A key temporary bankruptcy-related response to the pandemic was reimplemented and extended with the passage of the Bankruptcy Threshold Adjustment and Technical Corrections Act (the “Act”) which extends the Sub-Chapter V debt limit increase for qualifying businesses to $7.5 million for another two years.

Prior to the pandemic, the Small Business Reorganization Act that created Subchapter V contained a maximum debt threshold for eligibility of $2.7 million. As the COVID-19 pandemic raged, Congress made a significant change to Subchapter V in an effort to provide relief to more businesses, especially small businesses. As part of the CARES Act passed in 2020, Congress raised the debt cap for Subchapter V eligibility from $2.7 million to $7.5 million.

The increased debt limit expired in March. However, on April 7, the Senate passed the law, followed by the House of Representatives on June 7. The law now awaits President Biden’s signature, confirming the increased Sub-Chapter V debt limit until it expires two years after it was signed into law.

As the pandemic wanes and interest rates rise, more businesses may need Chapter 11 protection to avoid creditor collection efforts that become more aggressive as the need to collect delinquent loans, rent arrears and other outstanding obligations are becoming more acute and government assistance programs, including moratoriums on evictions and foreclosures, are expiring. In an effort to address this issue, Congress passed the bipartisan law, restoring the increased debt limit to $7.5 million for small businesses choosing to file for bankruptcy under Subchapter V, and also increasing the debt limit for people filing for Chapter 13 bankruptcy protection at $2.75. million.

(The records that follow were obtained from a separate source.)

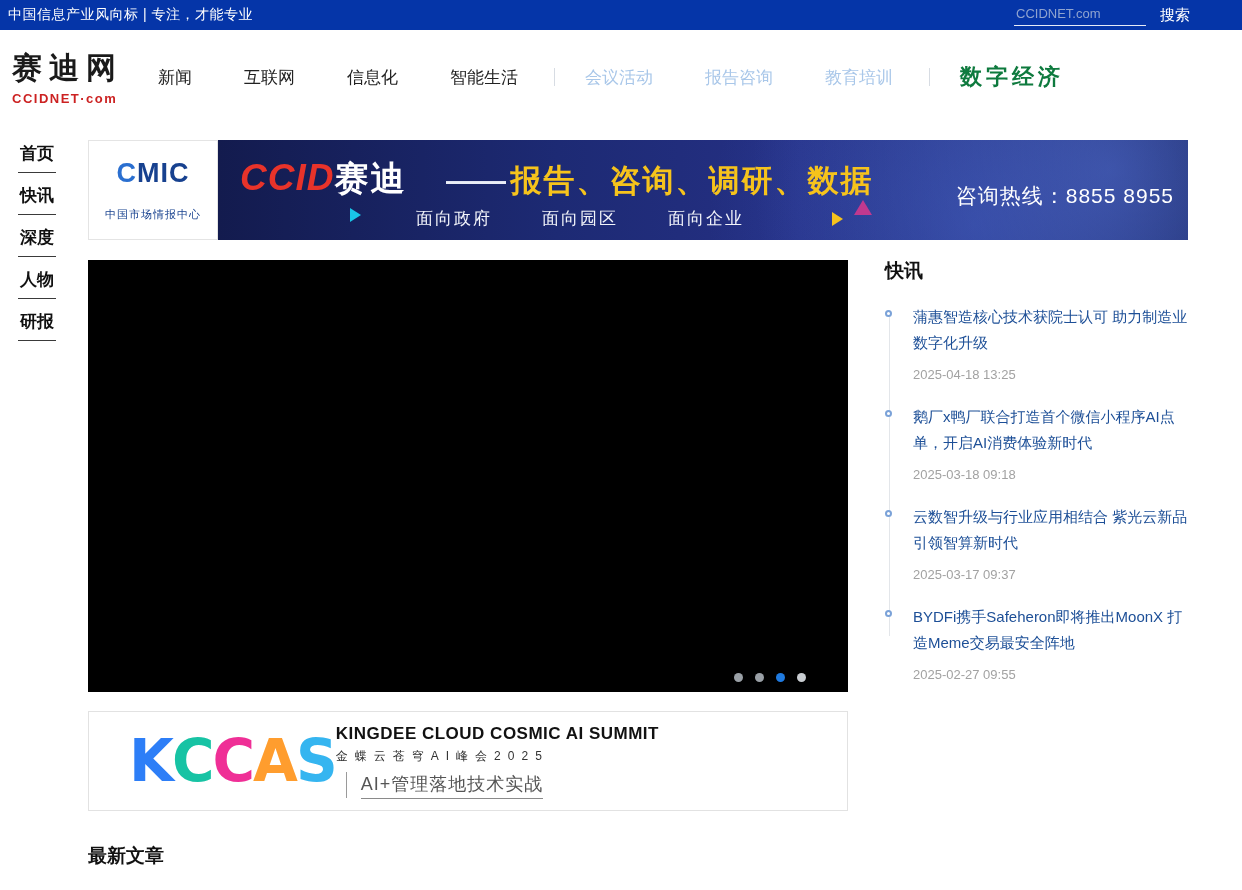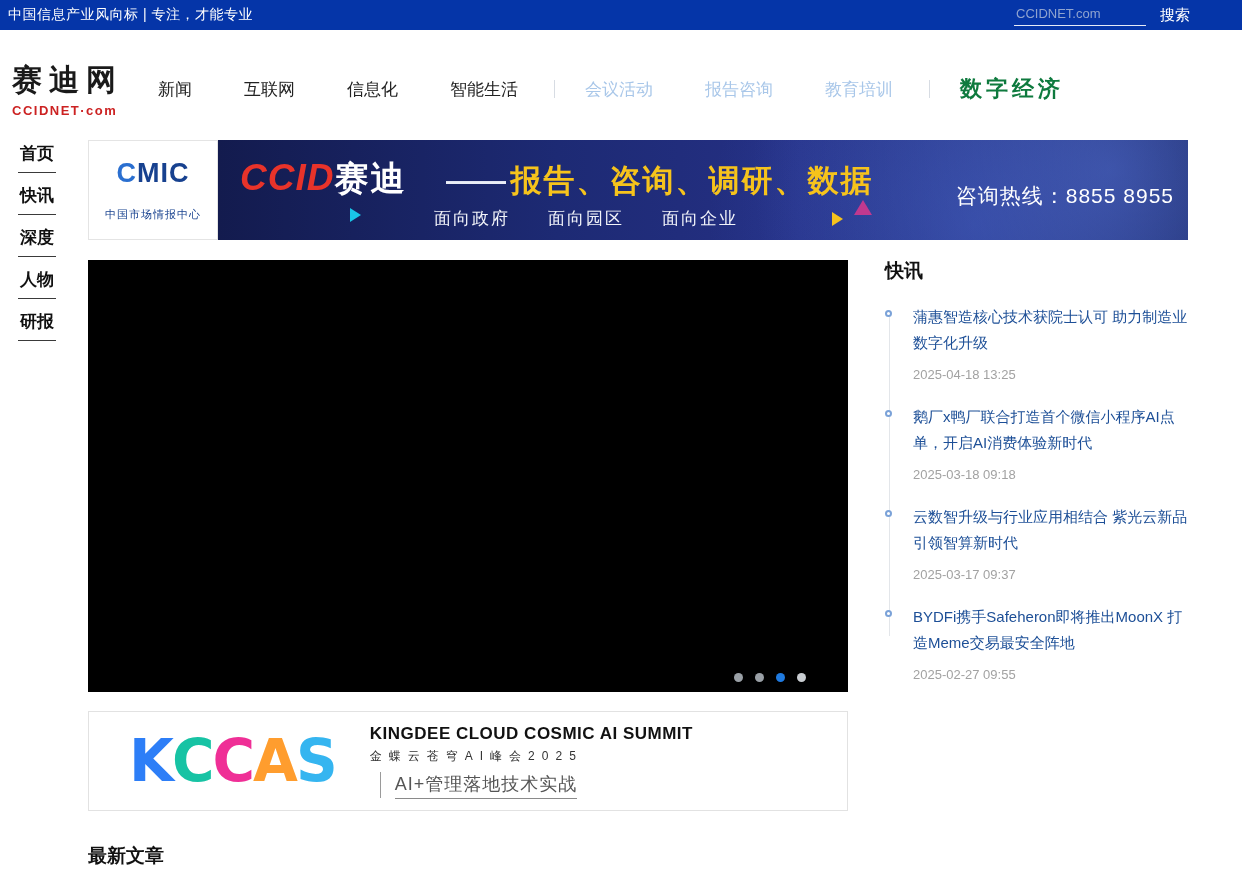--- a/index.html
+++ b/index.html
@@ -17,7 +17,7 @@
   .topbar-search-btn { color:#fff; font-size:15px; background:none; border:none; cursor:pointer; }
 
   
-  .header { position:absolute; left:0; top:42px; width:1074px; height:95px; background:#fff; }
+  .header { position:absolute; left:0; top:30px; width:1074px; height:95px; background:#fff; }
   .logo { position:absolute; left:12px; top:18px; cursor:pointer; }
   .logo-title { font-size:30px; font-weight:bold; color:#1a1a1a; letter-spacing:7px; }
   .logo-sub { font-size:13px; font-weight:bold; color:#cc2222; letter-spacing:1.5px; margin-top:2px; }

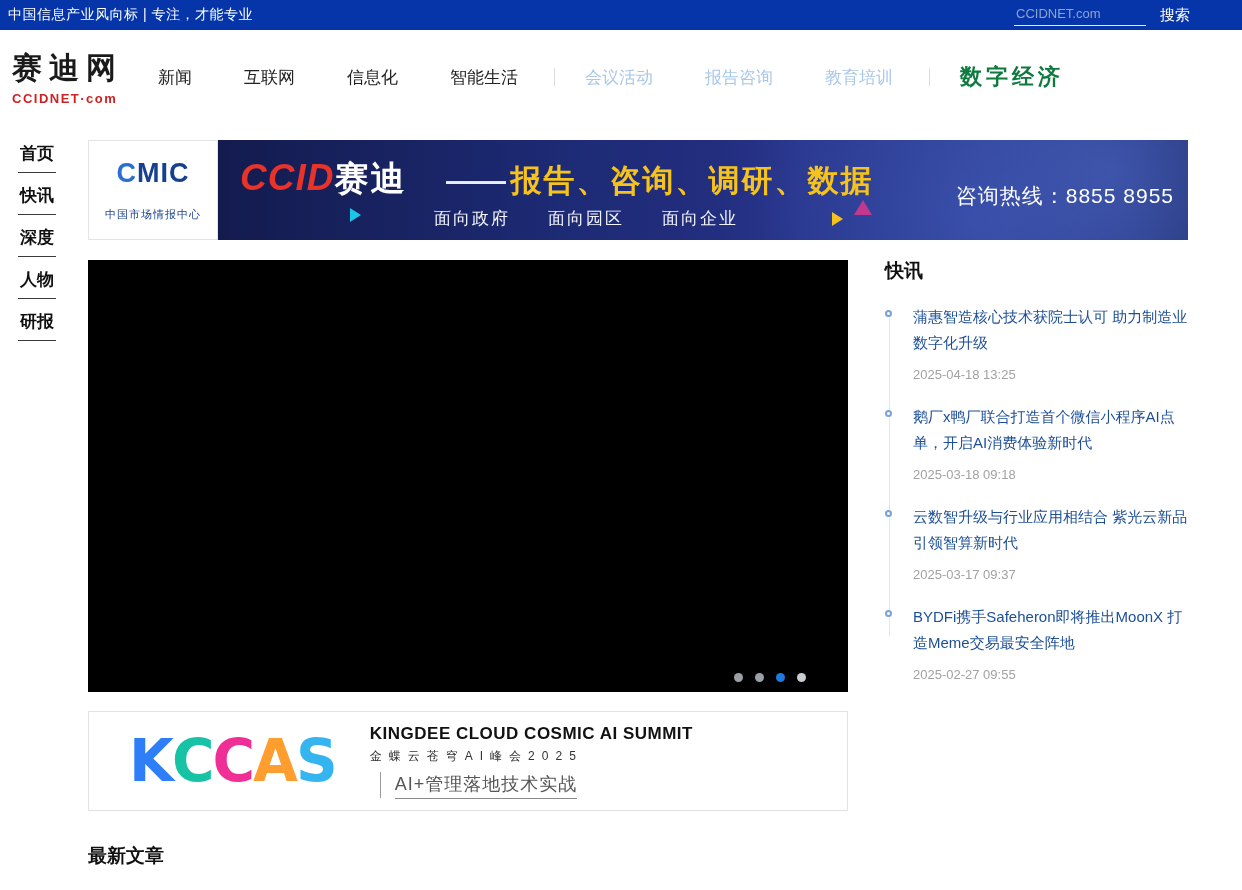--- a/index.html
+++ b/index.html
@@ -52,7 +52,7 @@
   .banner-headline { position:absolute; left:228px; top:20px; white-space:nowrap; }
   .headline-dash { color:#e9edf7; font-size:30px; font-weight:bold; }
   .headline-text { color:#f6c31c; font-size:31px; font-weight:bold; letter-spacing:2px; }
-  .banner-audiences { position:absolute; left:216px; top:67px; display:flex; gap:38px; }
+  .banner-audiences { position:absolute; left:198px; top:67px; display:flex; gap:50px; }
   .audience { color:#f2f4fa; font-size:17px; letter-spacing:2px; }
   .banner-hotline { position:absolute; right:14px; top:42px; color:#fff; font-size:21px; letter-spacing:1px; }
   .tri { position:absolute; width:0; height:0; }

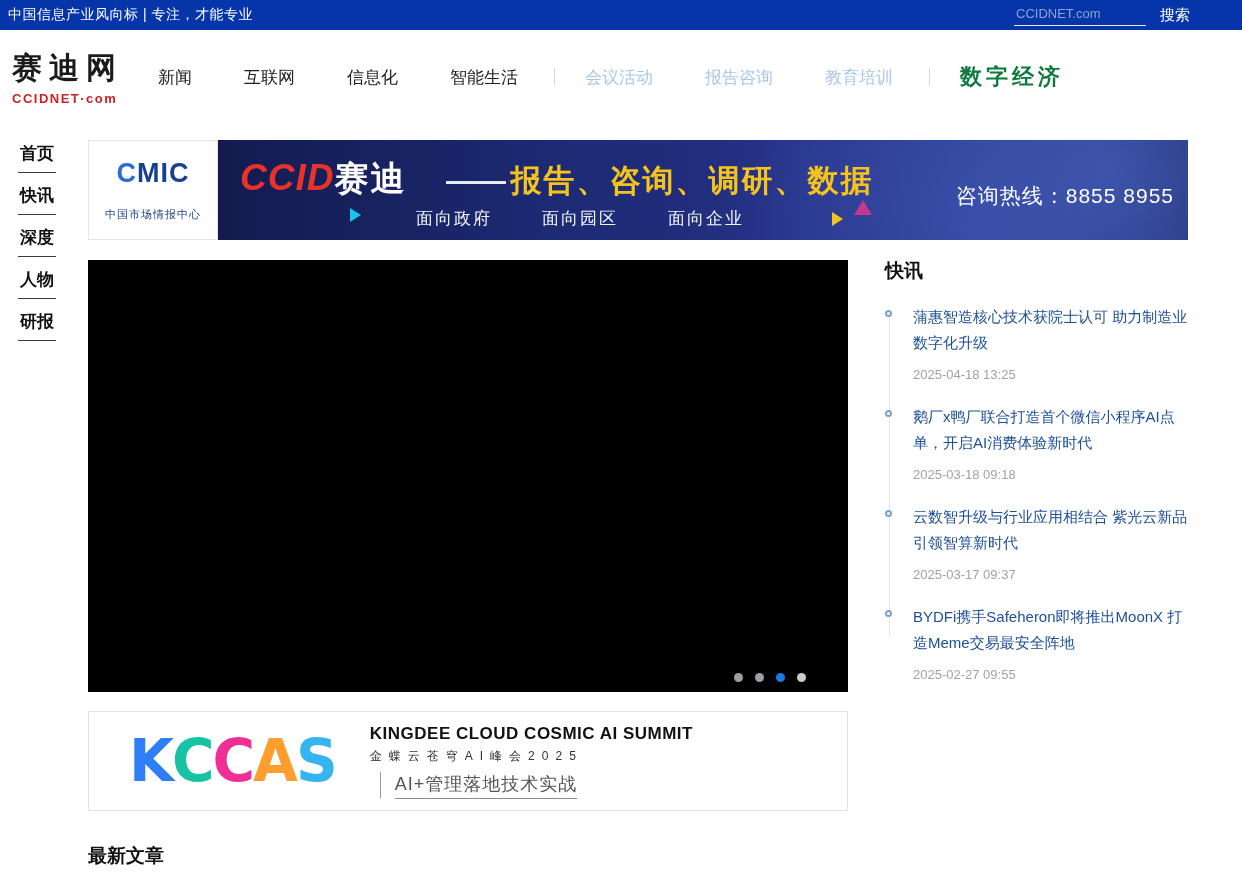--- a/index.html
+++ b/index.html
@@ -87,7 +87,7 @@
   .kccas span { display:inline-block; }
   .kl-0 { color:#2d7ef7; } .kl-1 { color:#17c3a4; } .kl-2 { color:#ef2f96; }
   .kl-3 { color:#ff9d2e; } .kl-4 { color:#35b5f0; }
-  .ad-text { margin-left:34px; }
+  .ad-text { }
   .ad-title-en { font-size:17px; font-weight:bold; color:#111; letter-spacing:.5px; }
   .ad-title-cn { font-size:12px; color:#333; letter-spacing:7px; margin-top:4px; }
   .ad-row { display:flex; align-items:center; margin-top:7px; }

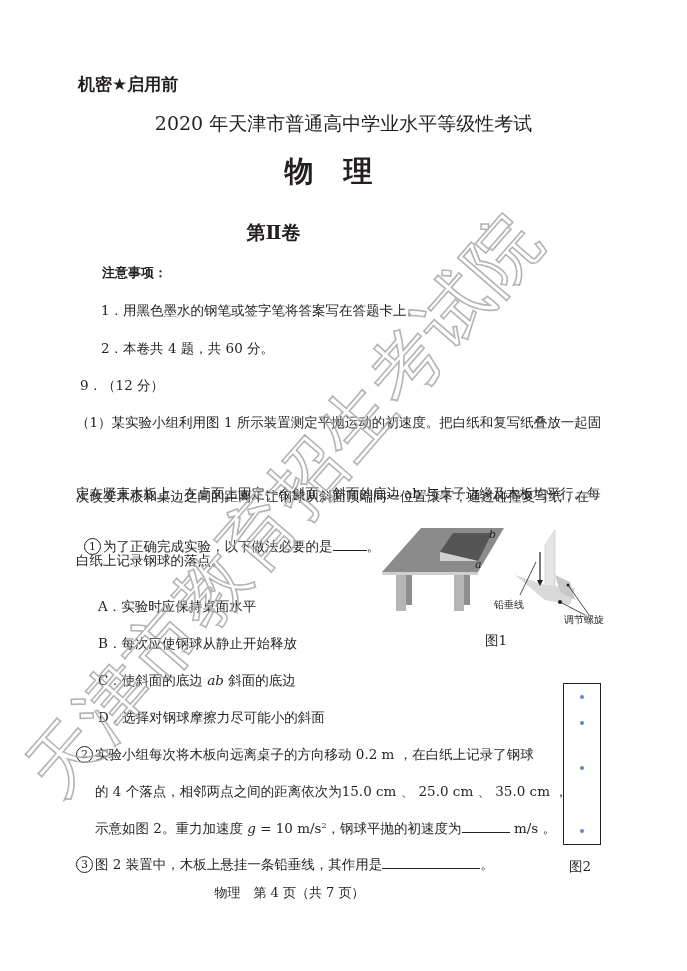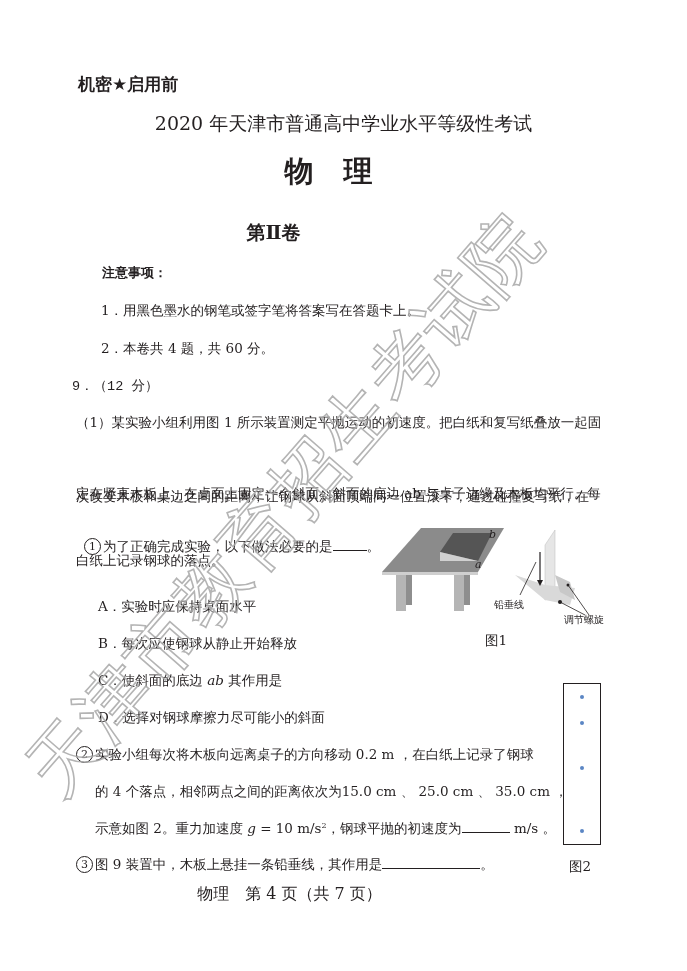--- a/index.html
+++ b/index.html
@@ -35,7 +35,7 @@
 <div class="abs txt" style="left:101px; top:302px;">1．用黑色墨水的钢笔或签字笔将答案写在答题卡上。</div>
 <div class="abs txt" style="left:101px; top:340px;">2．本卷共 4 题，共 60 分。</div>
 
-<div class="abs txt" style="left:72px; top:377px;font-family:Liberation Mono, monospace;">9．（12 分）</div>
+<div class="abs txt" style="left:80px; top:377px;">9．（12 分）</div>
 <div class="abs txt" style="left:76px; top:414px;">（1）某实验小组利用图 1 所示装置测定平抛运动的初速度。把白纸和复写纸叠放一起固</div>
 <div class="abs txt" style="left:76px; top:451px;margin-top:34px;">定在竖直木板上，在桌面上固定一个斜面，斜面的底边 ab 与桌子边缘及木板均平行。每</div>
 <div class="abs txt" style="left:76px; top:488px;">次改变木板和桌边之间的距离，让钢球从斜面顶端同一位置滚下，通过碰撞复写纸，在</div>

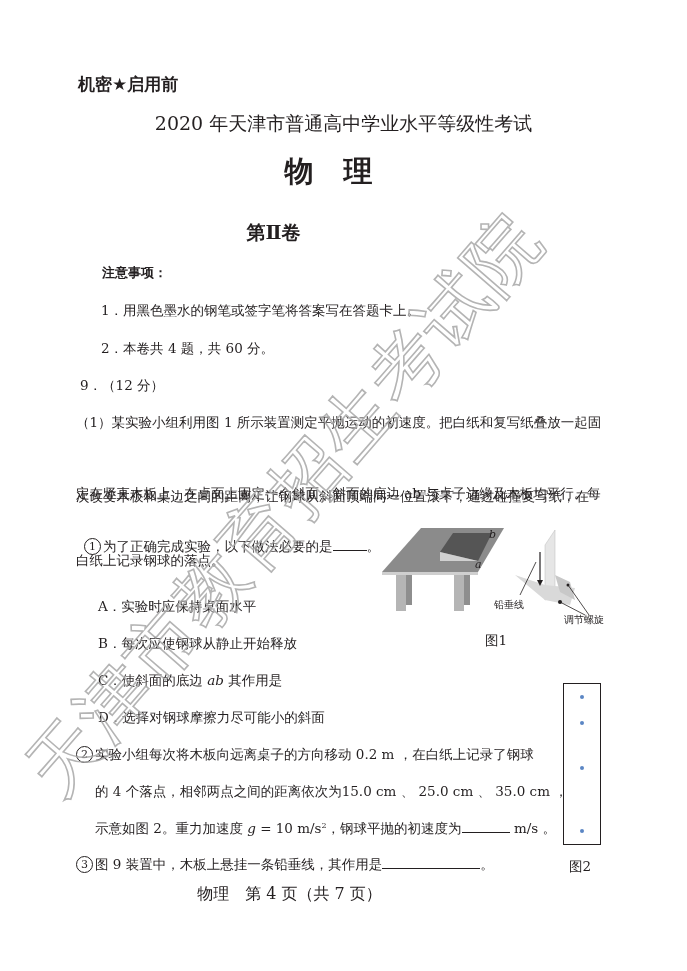--- a/index.html
+++ b/index.html
@@ -51,7 +51,7 @@
   <span>B．</span><span>每次应使钢球从静止开始释放</span>
 </div>
 <div class="abs txt" style="left:98px; top:672px;">
-  <span>C．</span><span>使斜面的底边</span> <span class="i">ab</span> <span>其作用是</span>
+  <span>C．</span><span>使斜面的底边</span> <span class="i">ab</span> <span>斜面的底边</span>
 </div>
 <div class="abs txt" style="left:98px; top:709px;">
   <span>D．</span><span>选择对钢球摩擦力尽可能小的斜面</span>

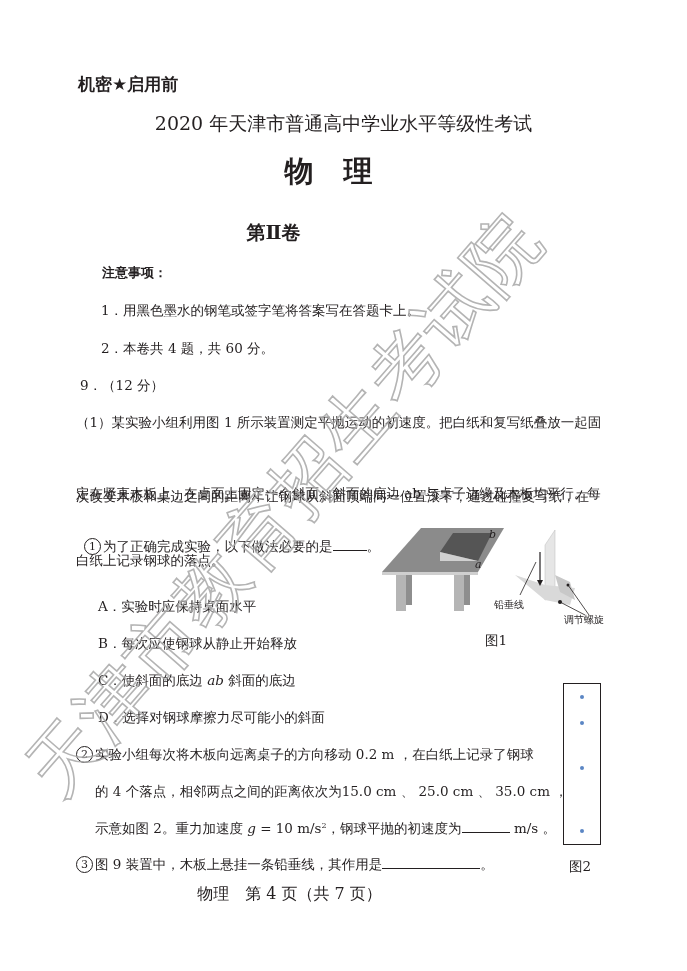--- a/index.html
+++ b/index.html
@@ -66,7 +66,7 @@
 </div>
 
 <div class="abs txt" style="left:76px; top:856px;">
-  <span class="circ">3</span><span>图 9 装置中，木板上悬挂一条铅垂线，其作用是</span><span class="blank" style="width:98px;"></span><span>。</span>
+  <span class="circ">3</span><span>图 2 装置中，木板上悬挂一条铅垂线，其作用是</span><span class="blank" style="width:98px;"></span><span>。</span>
 </div>
 
 <svg class="abs" style="left:370px; top:520px;" width="260" height="110">

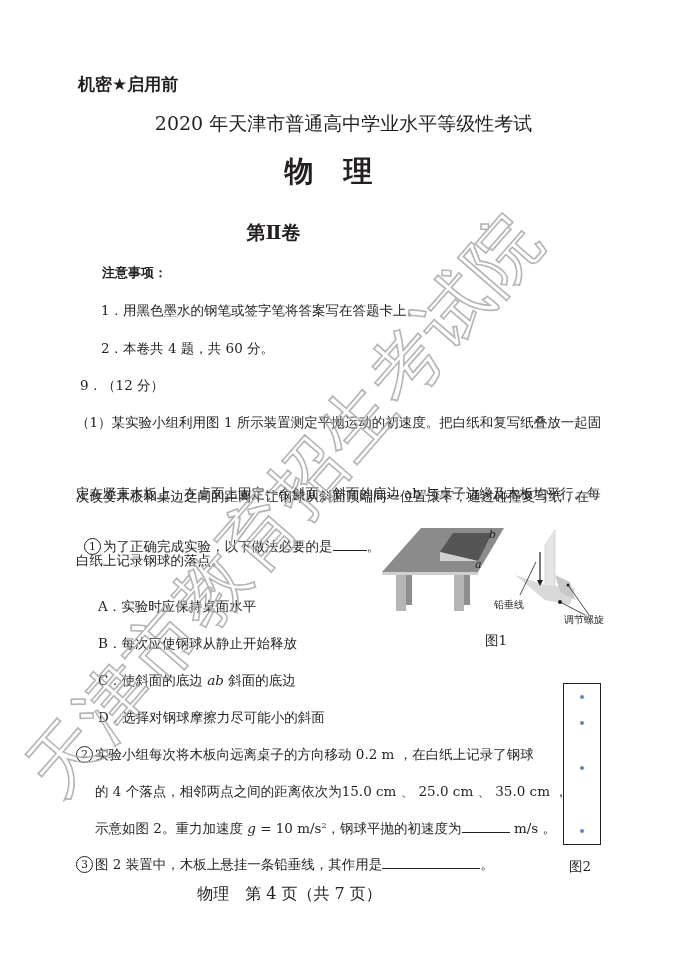--- a/index.html
+++ b/index.html
@@ -21,7 +21,7 @@
   .fig2 { left: 563px; top: 683px; width: 36px; height: 160px; border: 1.5px solid #231f20; }
   .dot { position: absolute; left: 16px; width: 4px; height: 4px; border-radius: 50%; background: #5b86c4; }
   .watermark { left: 0; top: 0; width: 687px; height: 971px; pointer-events: none; }
-  .footer { left: 0; width: 579px; text-align: center; top: 884px; font-size: 16px; }
+  .footer { left: 0; width: 579px; text-align: center; top: 884px; font-size: 13px; }
 </style>
 </head>
 <body>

Raising the Sub-Chapter V debt limit could have significant ramifications for creditors. The increase in the debt limit means that more small businesses will be able to take advantage of the more debtor-friendly provisions of Subchapter V of Chapter 11, including accelerated business sequencing and the ability to avoid absolute priority rule. These, and other Subchapter V provisions, significantly reduce the ability of creditors to have a say in small business Chapter 11 proceedings and underscore the importance of creditors being actively involved. as soon as possible to protect their interests.

The increase in the debt limit for people seeking Chapter 13 protection is perhaps less significant, but still impactful. Like the change to Subchapter V, the increased debt limit under Chapter 13 lowers the eligibility bar. With more debtors registering under the new Chapter 13 debt limit, there is potential for fewer individual Chapter 11 filings, forcing creditors to find themselves increasingly embroiled in Chapter 13 cases.

Bankruptcy filings have remained at historic lows during the pandemic and under the CARES Act. Thus, increased eligibility alone is not likely to trigger additional filings. However, increased eligibility coupled with expiring COVID-era subsidies and rising interest rates should have an effect. Whatever the future holds, it can be expected that Subchapter V and Chapter 13 cases will comprise a greater share of new filings.